I was recently asked about the emerging practice of replacing payment for services with watching ads. Here are some thoughts:
The practice of trading ad-watching for bill payments has been tried before, without very good results (remember e-machines in its first incarnation?).
Nonetheless, entrepreneurs continue to try. Some recent experiments are with the free phone lookup service that promises to replace the $1.50 fee charged by operators with a free lookup, provided that the caller is prepared to sit through an ad first.The advantage to a company is obvious: they can obtain a bigger footprint and more users by offering services that can be used without an out-of-pocket cost.
The big disadvantage of this approach is that the people you will tend to attract are those with more time than money, when the people advertisers tend to want to reach are the ones with more money than time. So you actually create a self-selected group of particularly undesirable users for many offerings if you offer this to the general public.
If you could conceive of a way to target the segments, however, you might have a winning formula.
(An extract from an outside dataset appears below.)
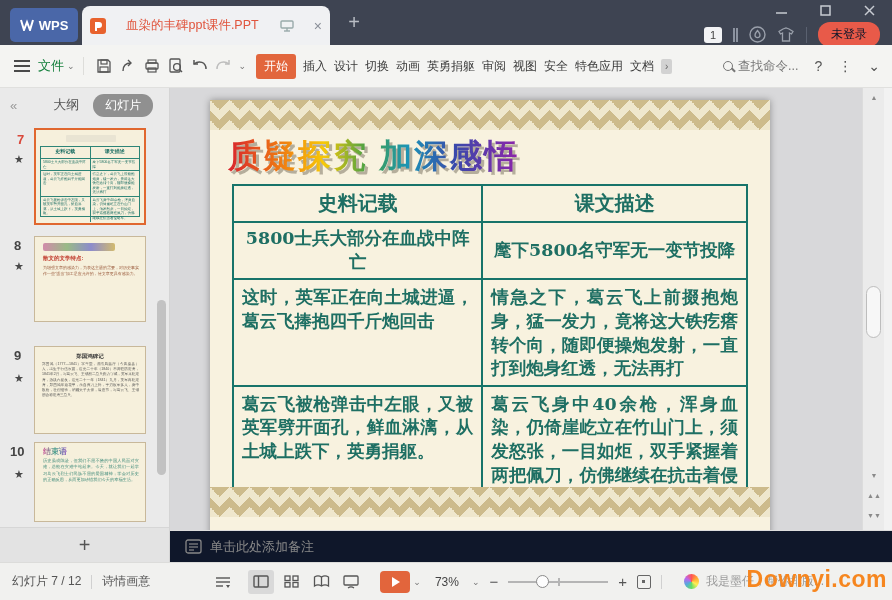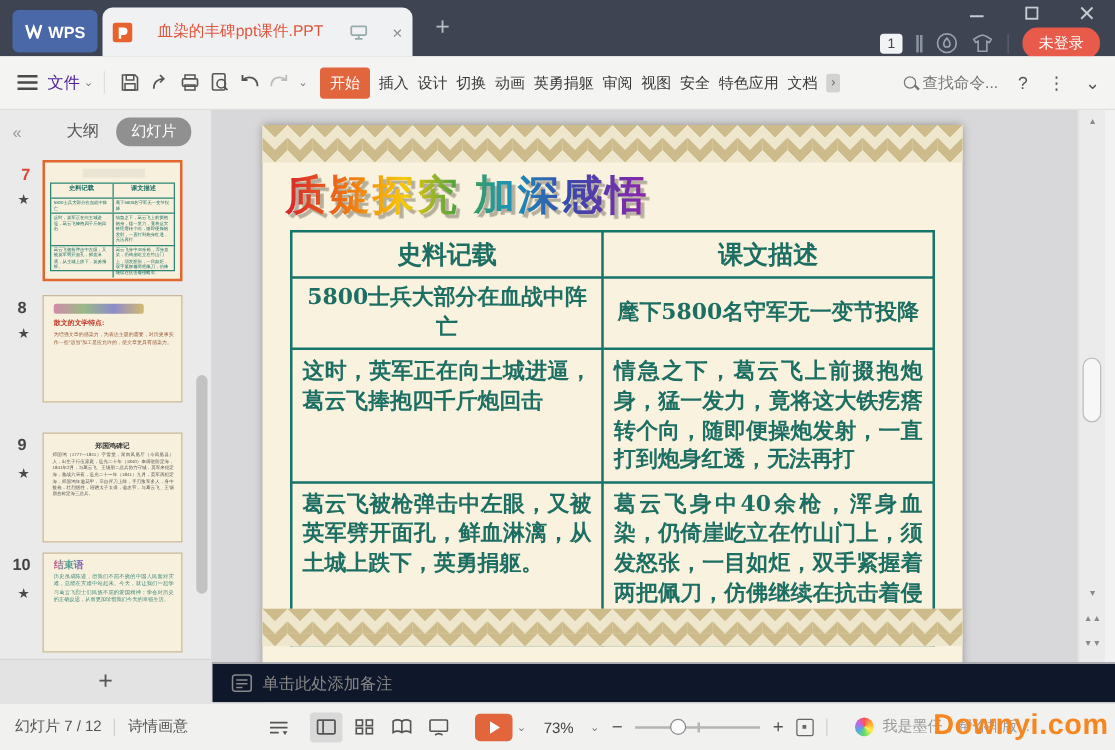"未登录" .login-pill { color: #ffffff -> #0f172a }
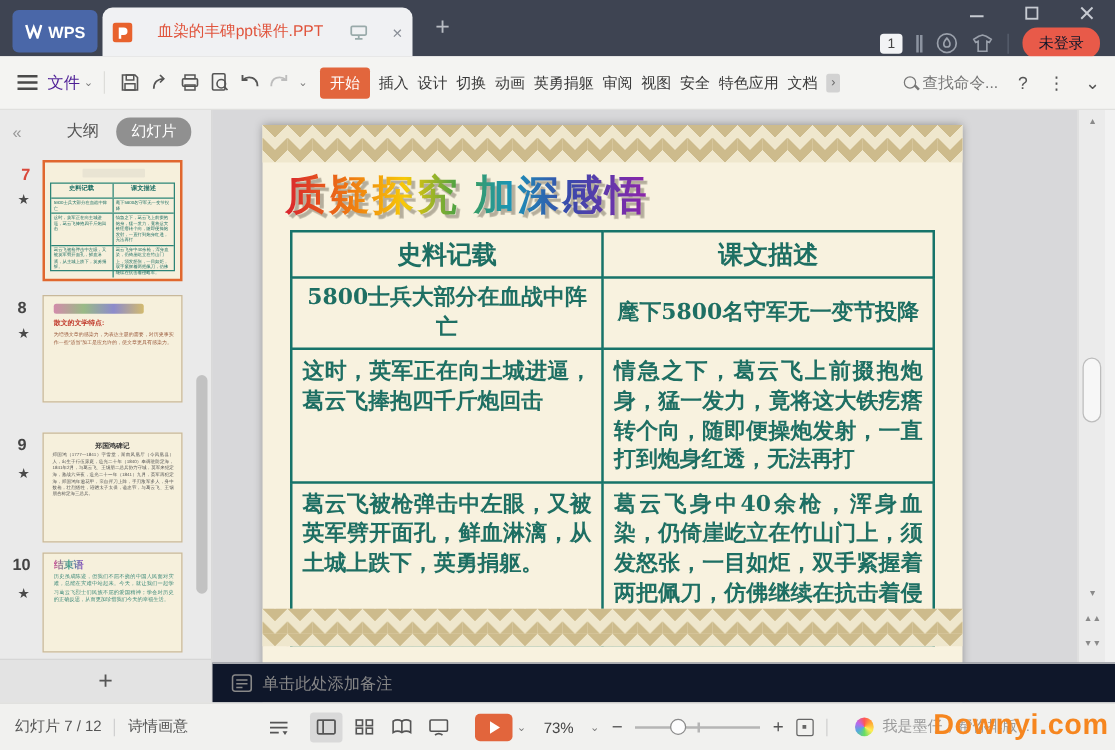"文件" .filelbl { color: #4c1d95 -> #15803d }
Say that your prime targets are people with a certain interest ? say, women who enjoy needlepoint. If you could convince the needlepointers that the ads they will hear will be targeted to their specific interest, and the advertisers that they are targeting desirable customers only, then an operator might have a winner, because the service adds value to both parties. So yes, if there were enough of such targeted niches, it might work.
The big dilemma is that for many extremely desirable customers, sitting through ads, no matter how targeted, is considered a waste of time.